* **Exercise aim**
Please transcribe the data that follows exactly as given, leaving out every picture.

* **Provided records**
• • • •
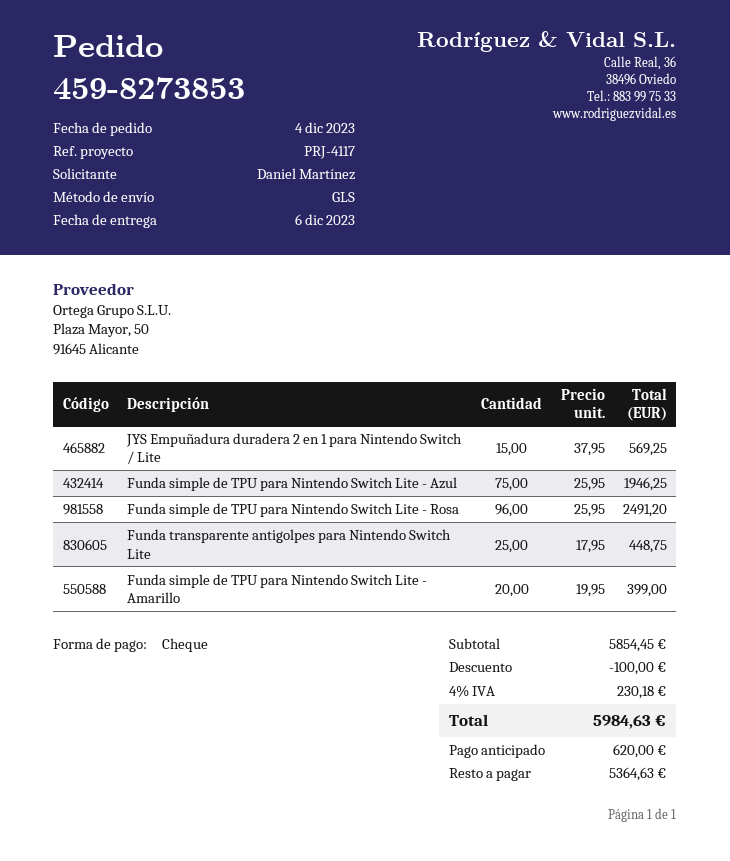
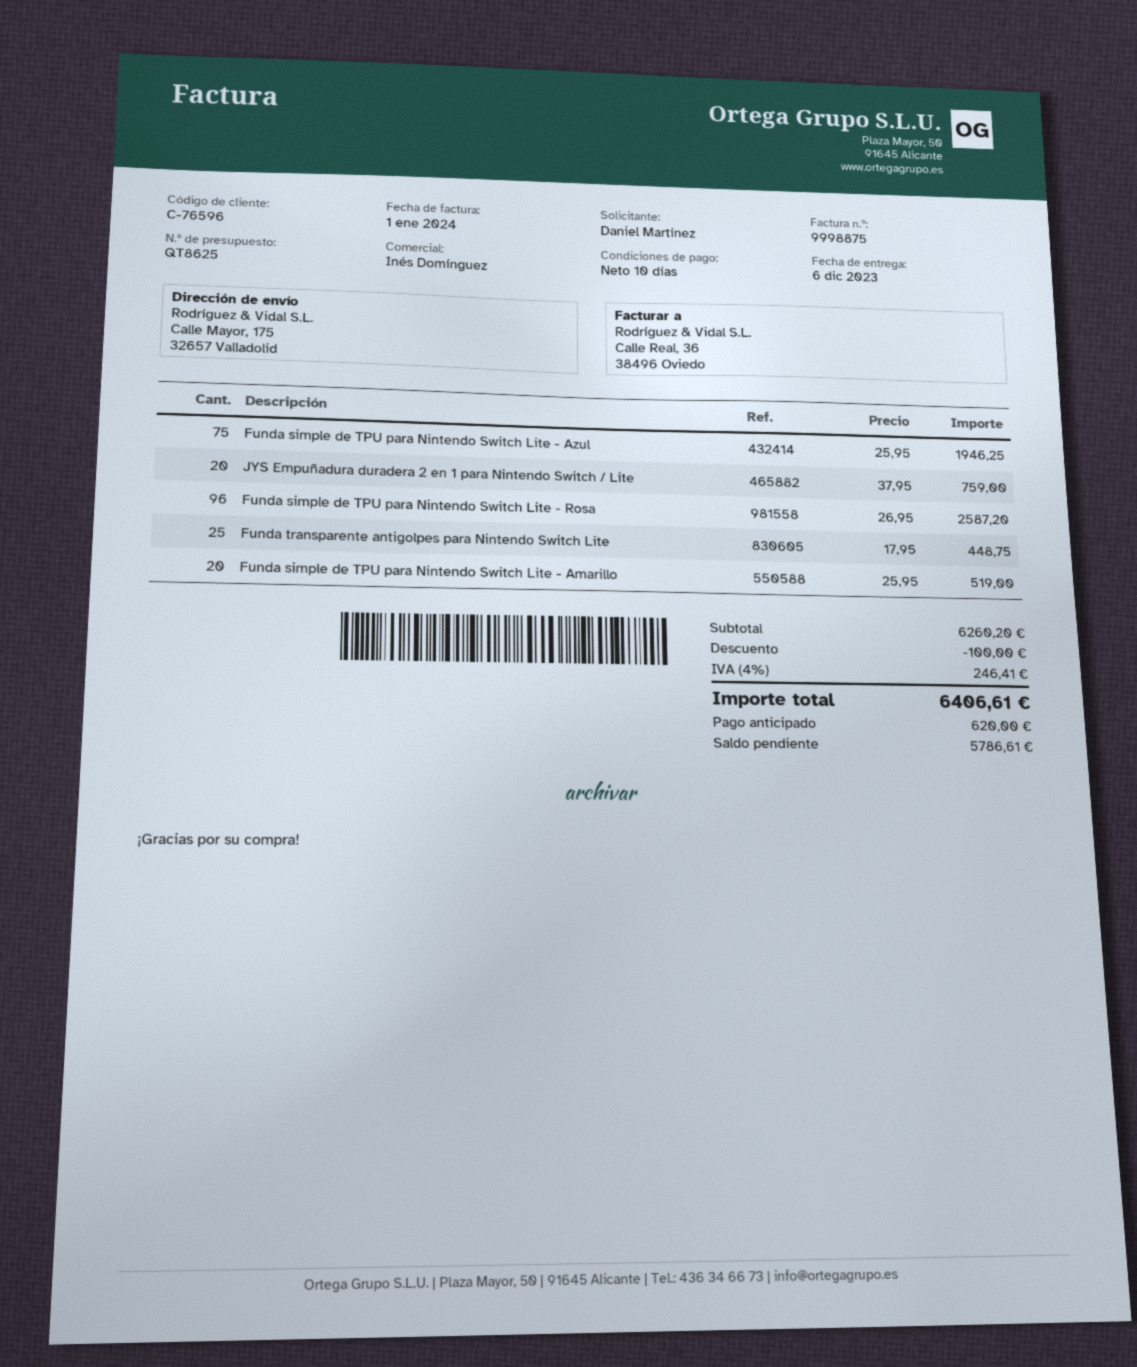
JYS Empuñadura duradera 2 en 1 para Nintendo Switch / Lite: 15 x 37.95 = 569.25 -> 20 x 37.95 = 759.00
Funda simple de TPU para Nintendo Switch Lite - Rosa: 96 x 25.95 = 2491.20 -> 96 x 26.95 = 2587.20
Funda simple de TPU para Nintendo Switch Lite - Amarillo: 20 x 19.95 = 399.00 -> 20 x 25.95 = 519.00
subtotal: 5854.45 -> 6260.20
tax: 4% = 230.18 -> 4% = 246.41
total: 5984.63 -> 6406.61
balance: 5364.63 -> 5786.61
• • • •
* **Task answer**
JYS Empuñadura duradera 2 en 1 para Nintendo Switch / Lite: 15 x 37.95 = 569.25 -> 20 x 37.95 = 759.00
Funda simple de TPU para Nintendo Switch Lite - Rosa: 96 x 25.95 = 2491.20 -> 96 x 26.95 = 2587.20
Funda simple de TPU para Nintendo Switch Lite - Amarillo: 20 x 19.95 = 399.00 -> 20 x 25.95 = 519.00
subtotal: 5854.45 -> 6260.20
tax: 4% = 230.18 -> 4% = 246.41
total: 5984.63 -> 6406.61
balance: 5364.63 -> 5786.61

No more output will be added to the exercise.